Absent from present time, there’s this long journey that lies ahead… I’m already on the plane. And now I’m arriving at the destination, going around in that place and here and there, everything is squeezed into just three weeks. Then the long return journey, exactly the same as it was going out only the other way round, and glad to be back again. Wow! How was the trip? …no I haven’t left yet, I’m just flying around in the world in my head. Got a ticket with my name on it, date of departure, passport valid – confirmed, registered, subject to limitations, and causes, and conditions, and the operating system that’ll take me there. I am ‘taken’. It’s about the process, no Controller, it goes on automatic pilot. There’s no ‘self’ in the equation – the deed is done and there is no doer – using the Passive Voice language function to express the Buddhist Truth of not-self (anatta).

Sounds are heard, food is tasted, and the chill wind of the southwest monsoon is felt upon the skin.
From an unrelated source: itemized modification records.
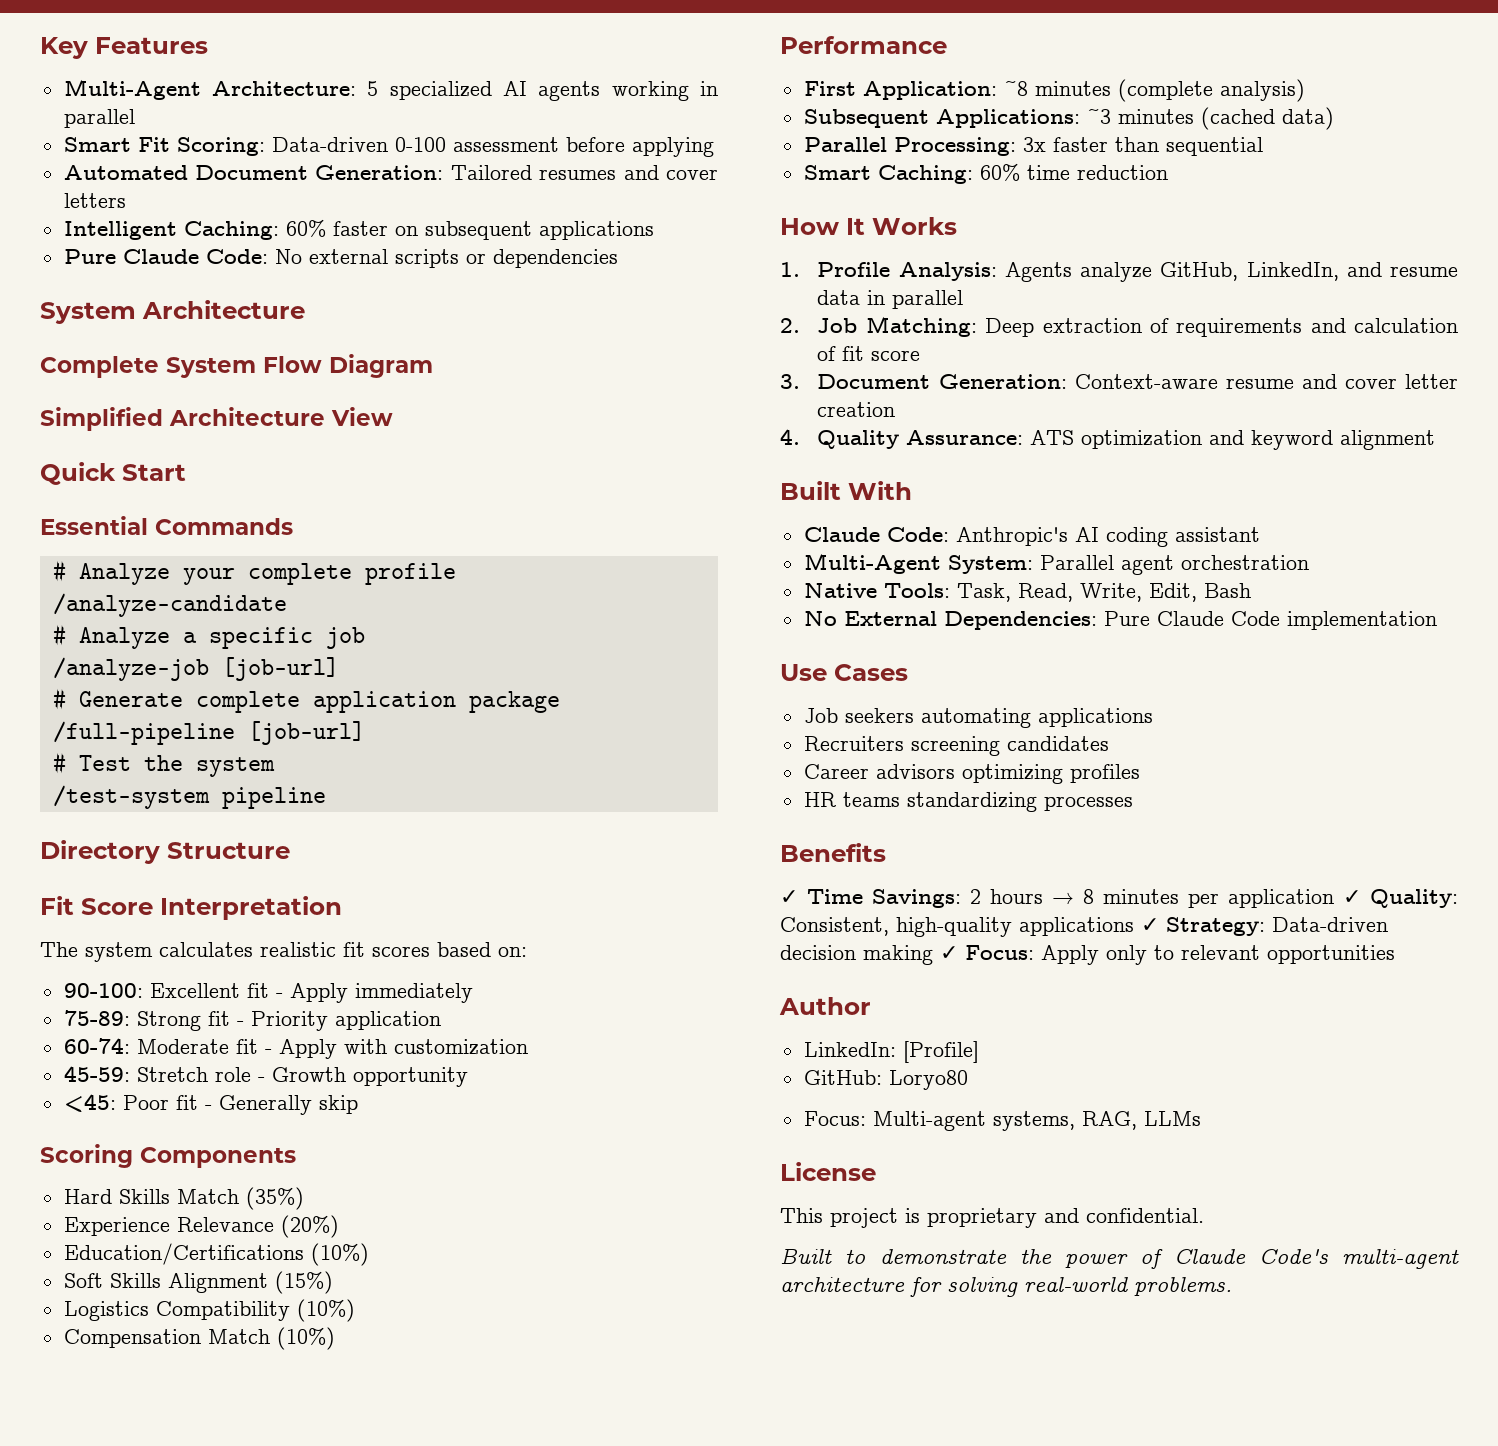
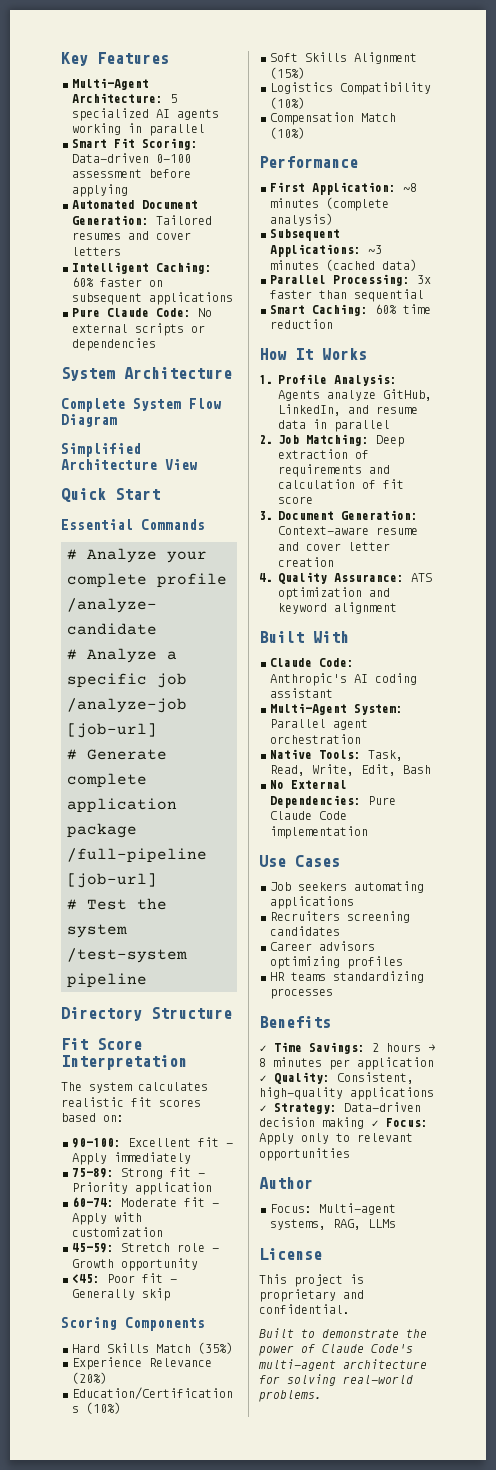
- LinkedIn: [Profile]
- GitHub: Loryo80

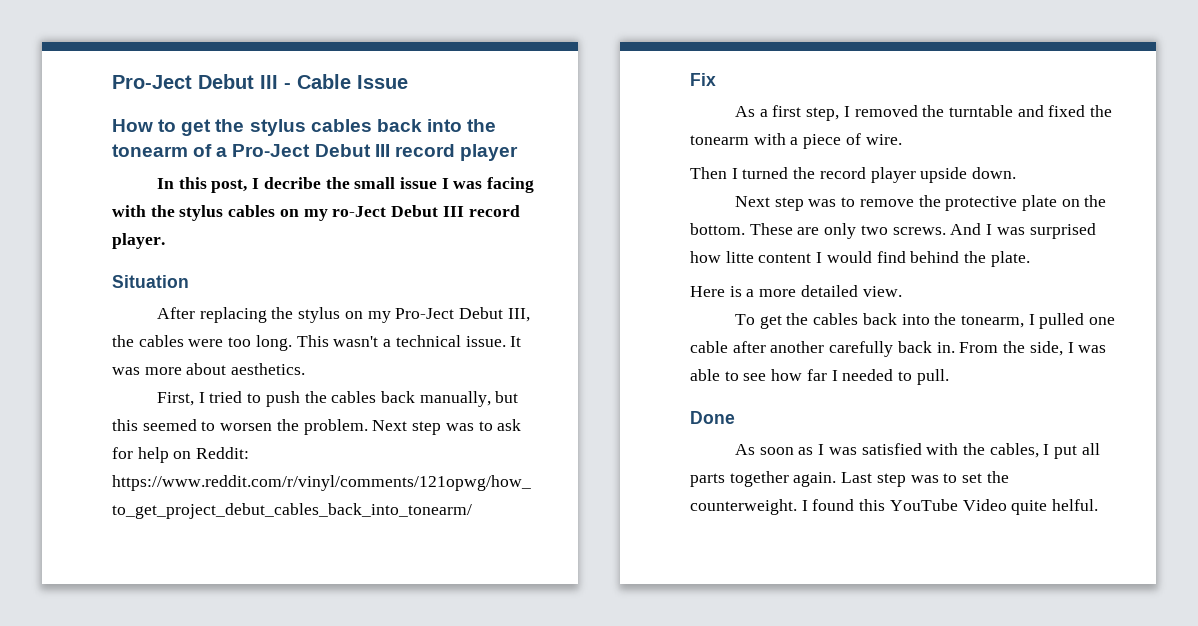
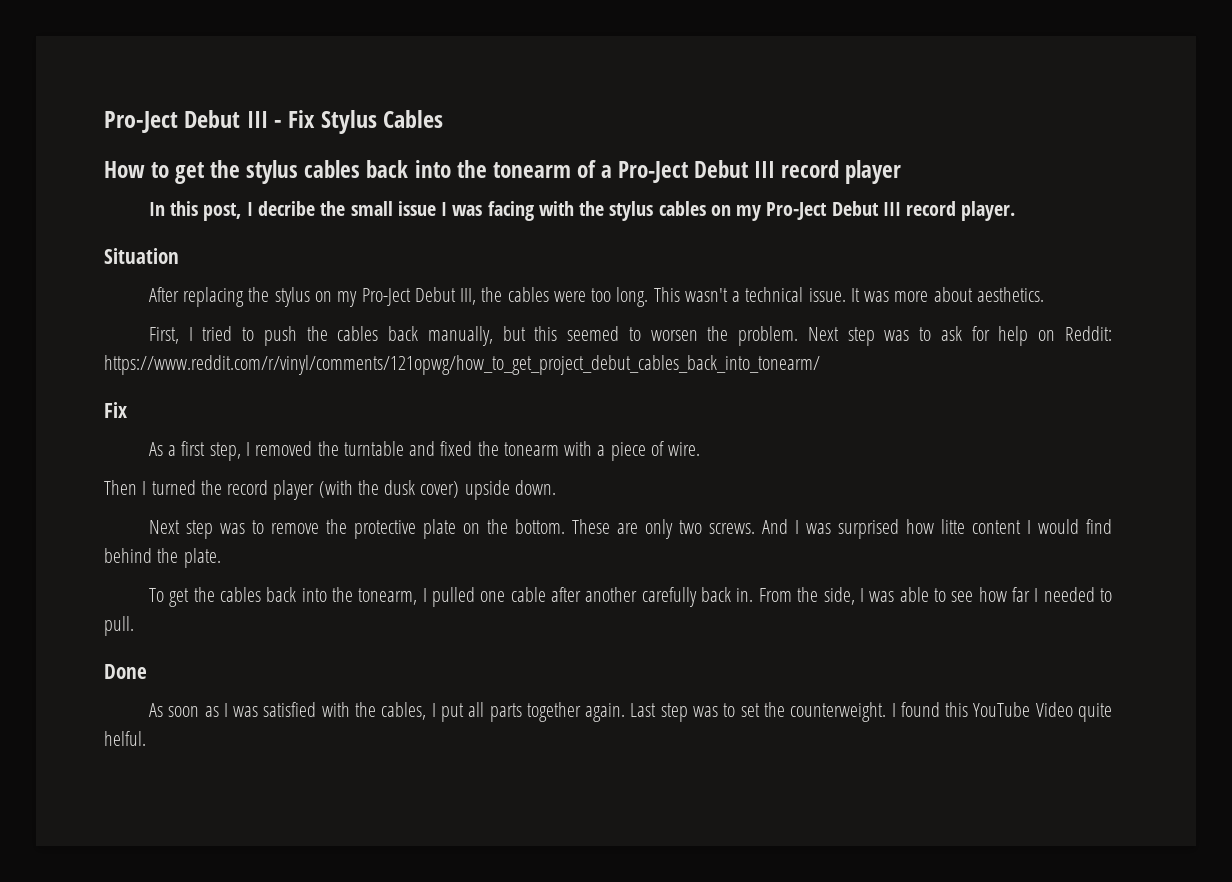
- Pro-Ject Debut III - Cable Issue
+ Pro-Ject Debut III - Fix Stylus Cables
- In this post, I decribe the small issue I was facing with the stylus cables on my ro-Ject Debut III record player.
+ In this post, I decribe the small issue I was facing with the stylus cables on my Pro-Ject Debut III record player.
- Then I turned the record player upside down.
+ Then I turned the record player (with the dusk cover) upside down.
- Here is a more detailed view.

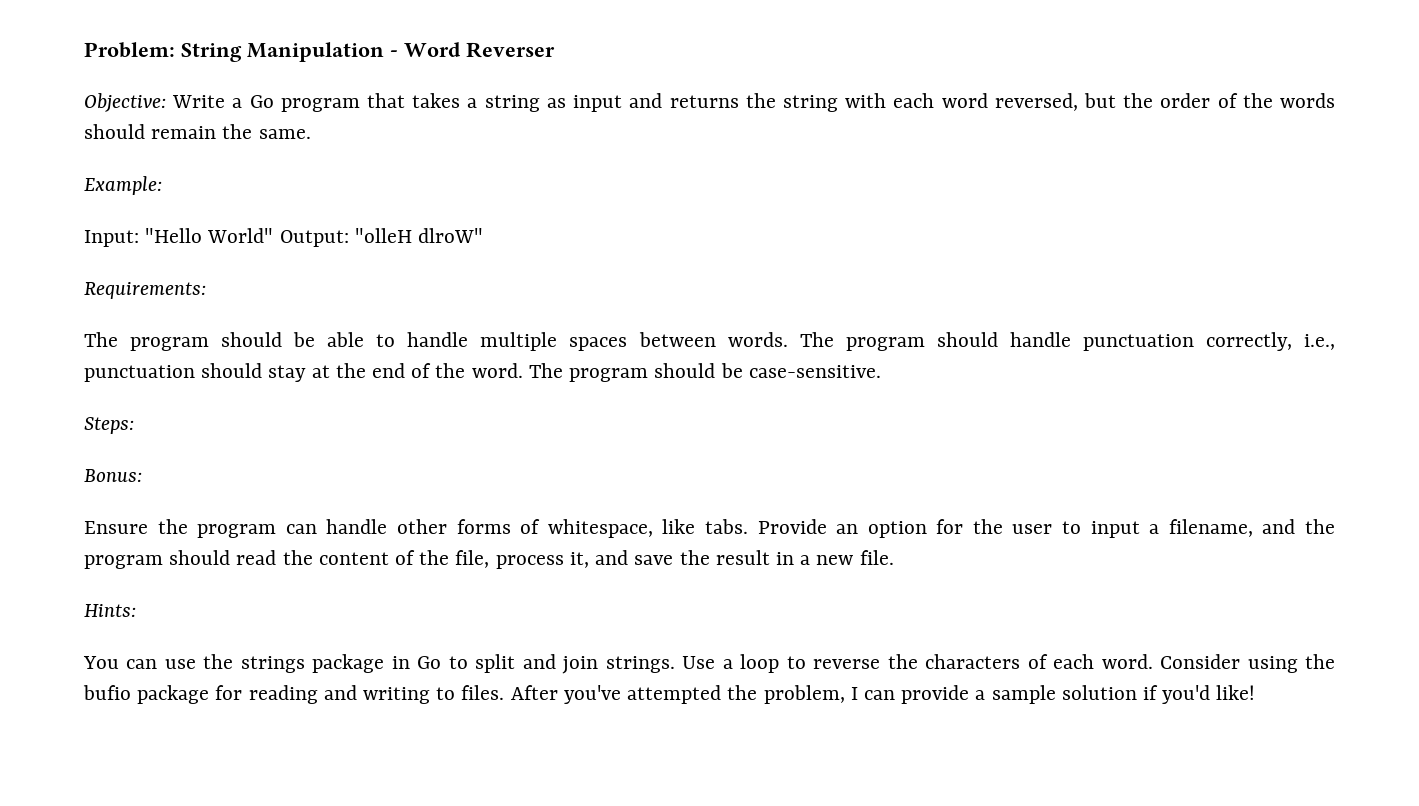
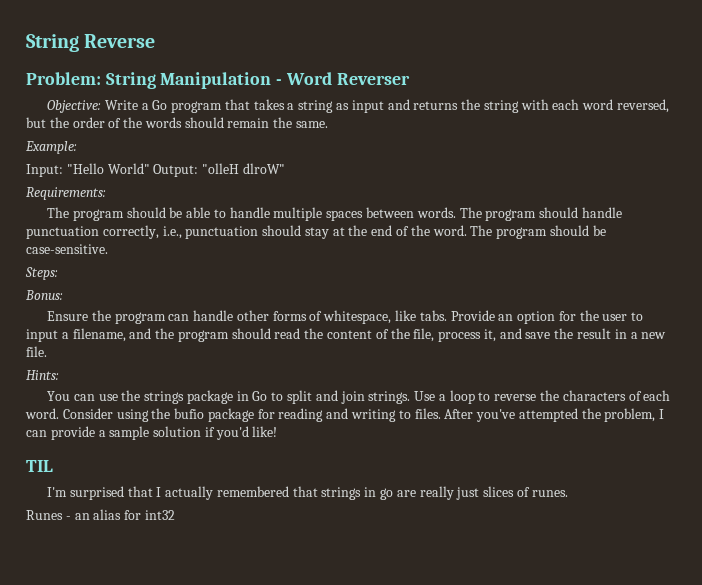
+ String Reverse
+ TIL
+ I'm surprised that I actually remembered that strings in go are really just slices of runes.
+ Runes - an alias for int32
And there’s nobody there that feels it unless I put together an identity composite in Active Voice: ‘I feel the chill’ – ‘I think, therefore I am’. It has to be a strongly assertive statement because the sense of ‘I’ has arisen simply through thinking it’s there and when I stop thinking about it, it’s not there. There are only the Five Khandas. Necessary to have conviction, believe it’s there. *‘I believe for every drop of rain that falls a flower grows, I believe that somewhere in the darkest night a candle glows’. Not impossible. Language tells a story, creates a fiction that I can get lost in; only partly aware that it’s a constructed thing and most of the time I’m clinging to a concept of selfhood, maintaining an assumed identity that’s dependent on updates and new software. Selfing is grasped-at, held, identified-with. Consumerism insists ‘self’ is a religion, but the world is seen to have moved on just a little bit, always, and all this is included in its diversity in the process of becoming something else.

‘Consciousness doesn’t ‘see’ or ‘experience’ a world through a mind, but rather the world is the mind (in the broadest sense of the word) that is ‘seen’ or ‘experienced’ by Consciousness.’ [Rupert Spira, The Ever-Present Seamlessness of Experience]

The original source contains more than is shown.